WORK REQUEST |
Please repeat the lines below exactly. Begin with the line containing "text: подстольев ->" and go on through the line containing "<div> <span></span> <span></span>".

RECORDS FOR THIS EXERCISE |
· · · · ·

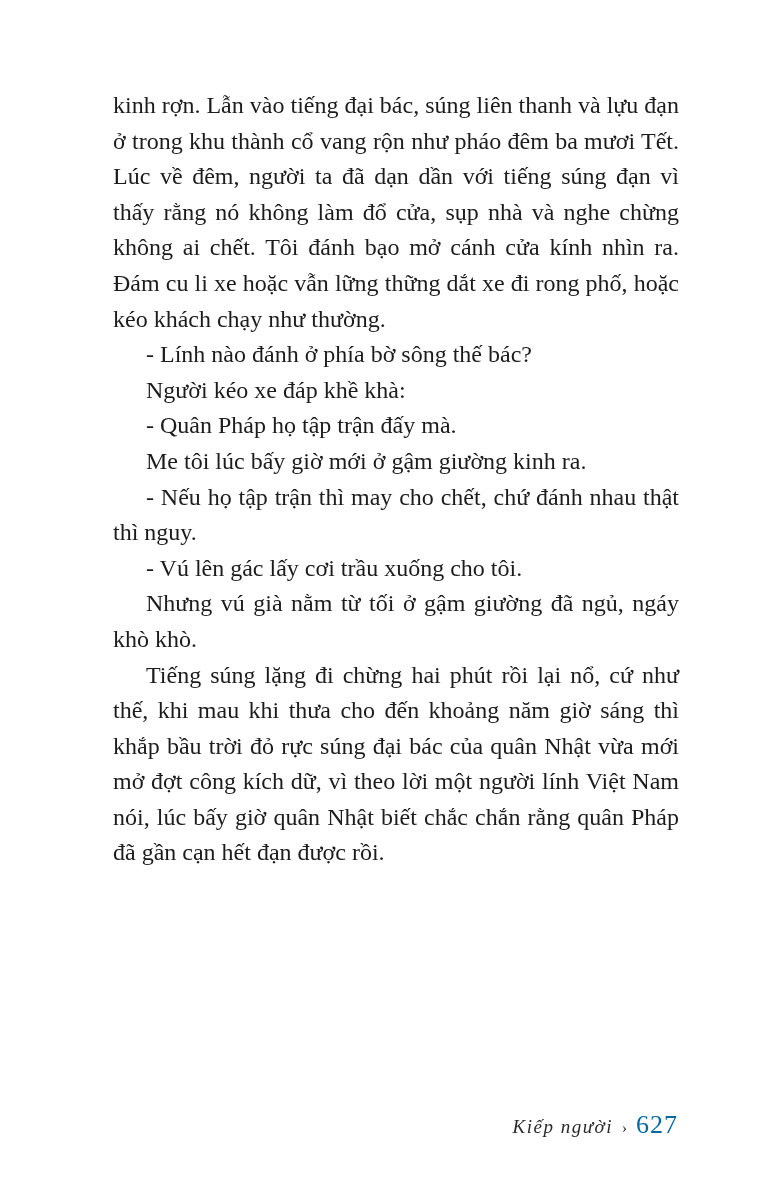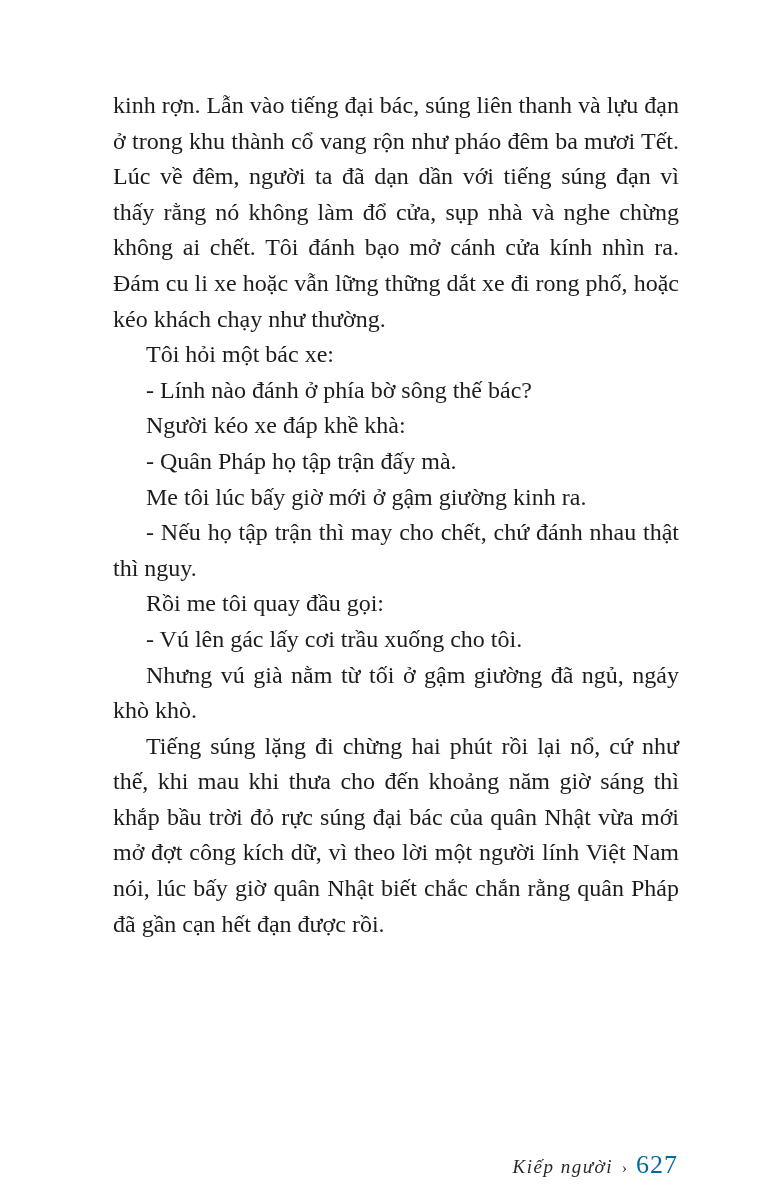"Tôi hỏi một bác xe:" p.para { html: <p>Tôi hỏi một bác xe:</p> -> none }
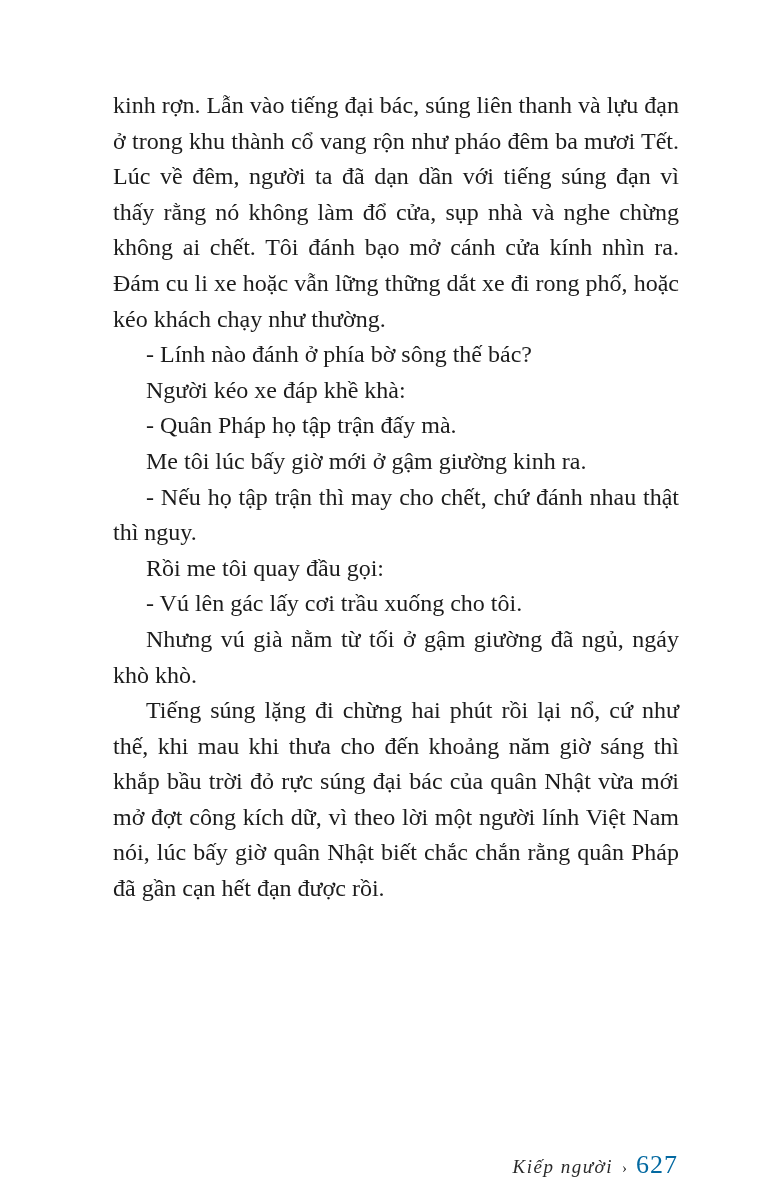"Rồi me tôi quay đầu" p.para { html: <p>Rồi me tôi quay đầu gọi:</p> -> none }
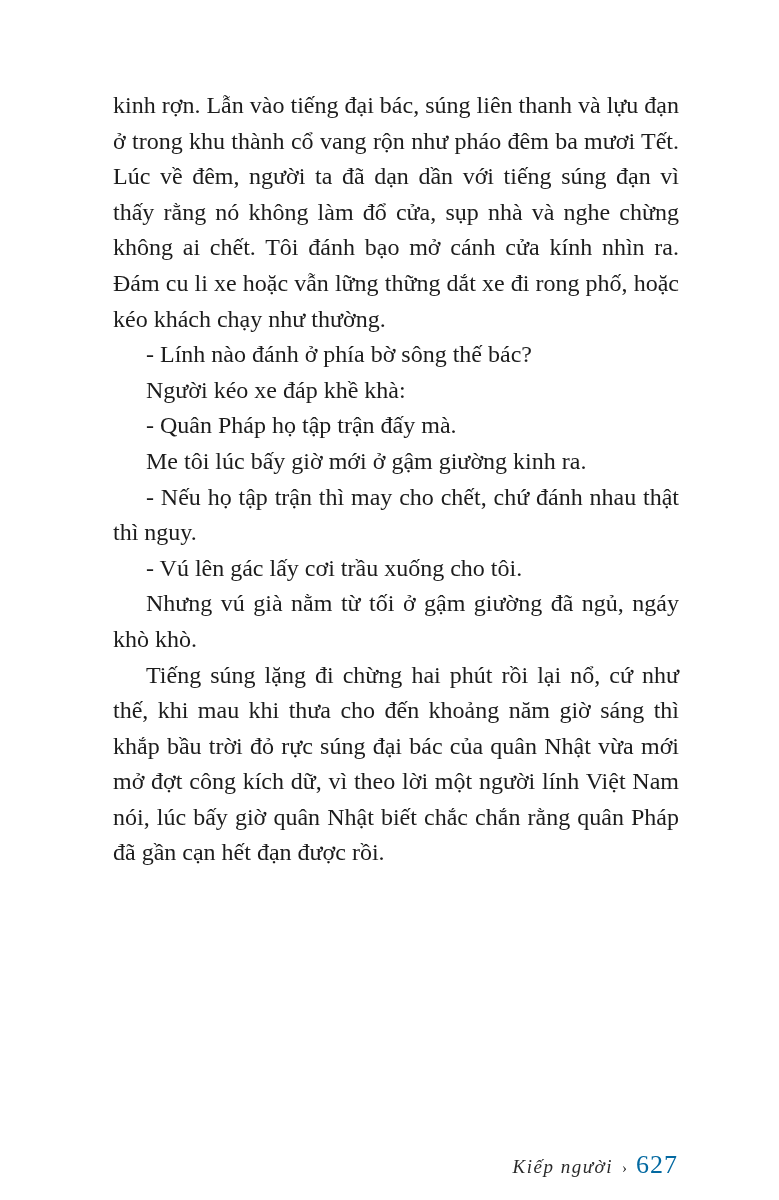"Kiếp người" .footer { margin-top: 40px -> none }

· · · · ·

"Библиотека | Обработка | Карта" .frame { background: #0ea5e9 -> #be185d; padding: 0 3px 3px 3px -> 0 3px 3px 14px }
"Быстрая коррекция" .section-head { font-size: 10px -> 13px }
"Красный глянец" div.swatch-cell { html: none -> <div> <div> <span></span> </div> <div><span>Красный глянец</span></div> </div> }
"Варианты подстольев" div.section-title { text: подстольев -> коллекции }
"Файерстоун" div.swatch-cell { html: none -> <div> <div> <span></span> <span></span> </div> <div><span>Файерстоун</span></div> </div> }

· · · · ·

OUTPUT FOR THIS EXERCISE |
"Варианты подстольев" div.section-title { text: подстольев -> коллекции }
"Файерстоун" div.swatch-cell { html: none -> <div> <div> <span></span> <span></span> </div> <div><span>Файерстоун</span></div> </div> }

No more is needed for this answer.